Plexiglas is more expensive than glass and yes, Plexiglas can scratch. However, if you are planning to enter any watercolor society exhibitions, Plexiglas is one thing they all insist upon. This is because glass can break easily in shipping. Almost all of my paintings have been shipped several times and have been handled in exhibits and I have not noticed any scratching.
It should be noted that the matting and framing information I posted is in reference to the requirements for most of the watercolor society exhibitions in this country. If you are not thinking of entering such an exhibit these specs can still be used as a general guideline.
Patrick, I've seen your work and it is very good. This would be a good time to start thinking of watercolor society exhibits. However, if you do not plan to enter such exhibits —or if you do not have the need to ship your work, use glass for framing.
Plexiglas more expensive than glass? wow. I was hoping it would be cheaper. I am really looking for a cheaper alternate to glass.

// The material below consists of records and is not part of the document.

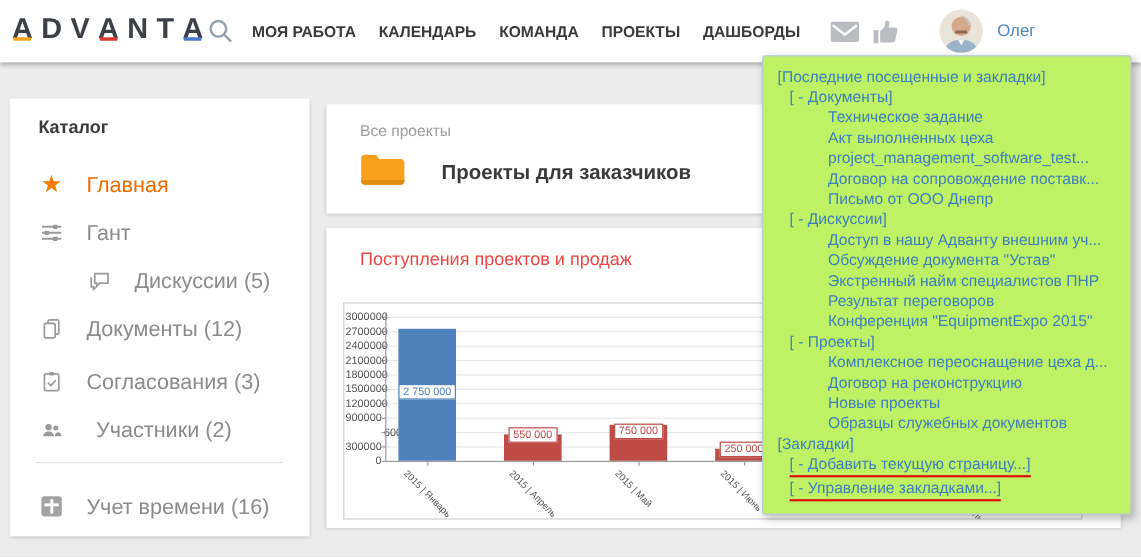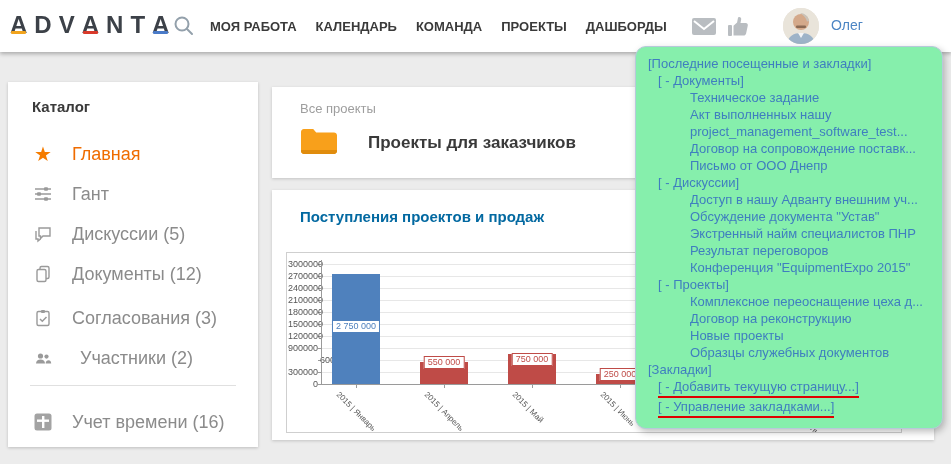--- a/index.html
+++ b/index.html
@@ -32,40 +32,40 @@
   .sb-star{color:#f57c00;font-size:20px;line-height:20px;}
   .sb-div{position:absolute;left:22px;right:22px;top:303px;height:1px;background:#e0e0e0;}
 
   
   .card{position:absolute;background:#fff;box-shadow:0 1px 3px rgba(0,0,0,.18);}
   .card1{left:272px;top:87px;width:662px;height:91px;}
   .breadcrumb{position:absolute;left:28px;top:14px;font-size:13px;color:#9e9e9e;}
   .proj-row{position:absolute;left:28px;top:40px;display:flex;align-items:center;gap:30px;}
   .proj-title{font-size:17px;font-weight:700;color:#3a3a3a;}
   .card2{left:272px;top:190px;width:662px;height:250px;}
-  .chart-title{position:absolute;left:28px;top:18px;font-size:15px;font-weight:700;color:#0369a1;}
+  .chart-title{position:absolute;left:28px;top:18px;font-size:15px;font-weight:400;color:#ef4444;}
 
   
   .chart-plot{position:absolute;left:14px;top:62px;width:614px;height:179px;
               border:1px solid #cfcfcf;background:#fff;overflow:hidden;}
   .gridline{position:absolute;height:1px;background:#e7e7e7;}
   .yaxis-line{position:absolute;width:1px;background:#9a9a9a;}
   .xaxis-line{position:absolute;height:1px;background:#9a9a9a;}
   .ytick{position:absolute;width:3px;height:1px;background:#9a9a9a;}
   .xtick{position:absolute;width:1px;height:3px;background:#9a9a9a;}
   .ylabel{position:absolute;font-size:9px;color:#555;text-align:right;width:30px;line-height:9px;}
   .bar{position:absolute;}
   .bar-label{position:absolute;font-size:9px;line-height:9px;padding:1px 3px;background:#fff;
              border:1px solid;white-space:nowrap;transform:translateX(-50%);}
   .xlabel{position:absolute;font-size:8px;color:#555;white-space:nowrap;
           transform:rotate(45deg);transform-origin:left top;}
 
   
-  .popup{position:absolute;left:635px;top:46px;width:306px;background:#86efac;
-         border:1px solid #b7c9da;border-radius:11px;box-shadow:2px 3px 7px rgba(0,0,0,.25);
+  .popup{position:absolute;left:635px;top:46px;width:306px;background:#bef264;
+         border:1px solid #b7c9da;border-radius:3px;box-shadow:2px 3px 7px rgba(0,0,0,.25);
          padding:8px 0 10px 0;z-index:20;}
   .popup-row{font-size:13px;line-height:17px;color:#3f7ebf;white-space:nowrap;overflow:hidden;cursor:pointer;}
   .popup-row.lvl0{padding-left:12px;cursor:default;}
   .popup-row.lvl1{padding-left:22px;}
   .popup-row.lvl2{padding-left:54px;}
   .popup-row .u{display:inline-block;border-bottom:2px solid #e00000;padding-bottom:1px;}
 </style>
 </head>
 <body>
 
@@ -138,21 +138,21 @@
         <svg width="20" height="20" viewBox="0 0 20 20">
           <path d="M2 5h16M2 10h16M2 15h16" stroke="#9a9a9a" stroke-width="1.6"></path>
           <rect x="11" y="3.2" width="4" height="3.6" rx="1" fill="#9a9a9a"></rect>
           <rect x="4" y="8.2" width="4" height="3.6" rx="1" fill="#9a9a9a"></rect>
           <rect x="11" y="13.2" width="4" height="3.6" rx="1" fill="#9a9a9a"></rect>
         </svg>
       </span>
       <span class="sb-label">Гант</span>
     </div>
 
-    <div class="sb-item" style="top:132px;">
+    <div class="sb-item" style="top:132px;margin-left:40px;">
       <span class="sb-ico">
         <svg width="20" height="20" viewBox="0 0 20 20">
           <path d="M6 4h11v8h-7l-2.5 2.5V12H6z" fill="#fff" stroke="#9a9a9a" stroke-width="1.4"></path>
           <path d="M3 7v8h2v2l2.5-2" fill="none" stroke="#9a9a9a" stroke-width="1.4"></path>
         </svg>
       </span>
       <span class="sb-label">Дискуссии (5)</span>
     </div>
 
     <div class="sb-item" style="top:172px;">
@@ -272,21 +272,21 @@
         <div class="xtick" style="left: 509px; top: 132px;"></div>
         <div class="xlabel" style="left: 494px; top: 137px;">2016 | Февраль</div>
         <div class="xaxis-line" style="left: 34px; top: 131px; width: 575px;"></div>
       </div>
   </div>
 
   <div class="popup" id="popup">
       <div class="popup-row lvl0">[Последние посещенные и закладки]</div>
       <div class="popup-row lvl1">[ - Документы]</div>
       <div class="popup-row lvl2">Техническое задание</div>
-      <div class="popup-row lvl2">Акт выполненных нашу</div>
+      <div class="popup-row lvl2">Акт выполненных цеха</div>
       <div class="popup-row lvl2">project_management_software_test...</div>
       <div class="popup-row lvl2">Договор на сопровождение поставк...</div>
       <div class="popup-row lvl2">Письмо от ООО Днепр</div>
       <div class="popup-row lvl1">[ - Дискуссии]</div>
       <div class="popup-row lvl2">Доступ в нашу Адванту внешним уч...</div>
       <div class="popup-row lvl2">Обсуждение документа "Устав"</div>
       <div class="popup-row lvl2">Экстренный найм специалистов ПНР</div>
       <div class="popup-row lvl2">Результат переговоров</div>
       <div class="popup-row lvl2">Конференция "EquipmentExpo 2015"</div>
       <div class="popup-row lvl1">[ - Проекты]</div>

I feel my work is not quite there yet for interning into the watercolor society. maybe someday soon.
I appreciate you sharing your great knowledge of the wonderful world of watercolor.
I'm trying to enter a watercolor show that requires Plexiglas on paintings over a certain measurement. I am having trouble finding the larger size that I need. I have not been able to locate a place, even on the internet, that has a 35 x 30 size - the largest I have found is 32". Any suggestions on where larger Plexiglas can be found?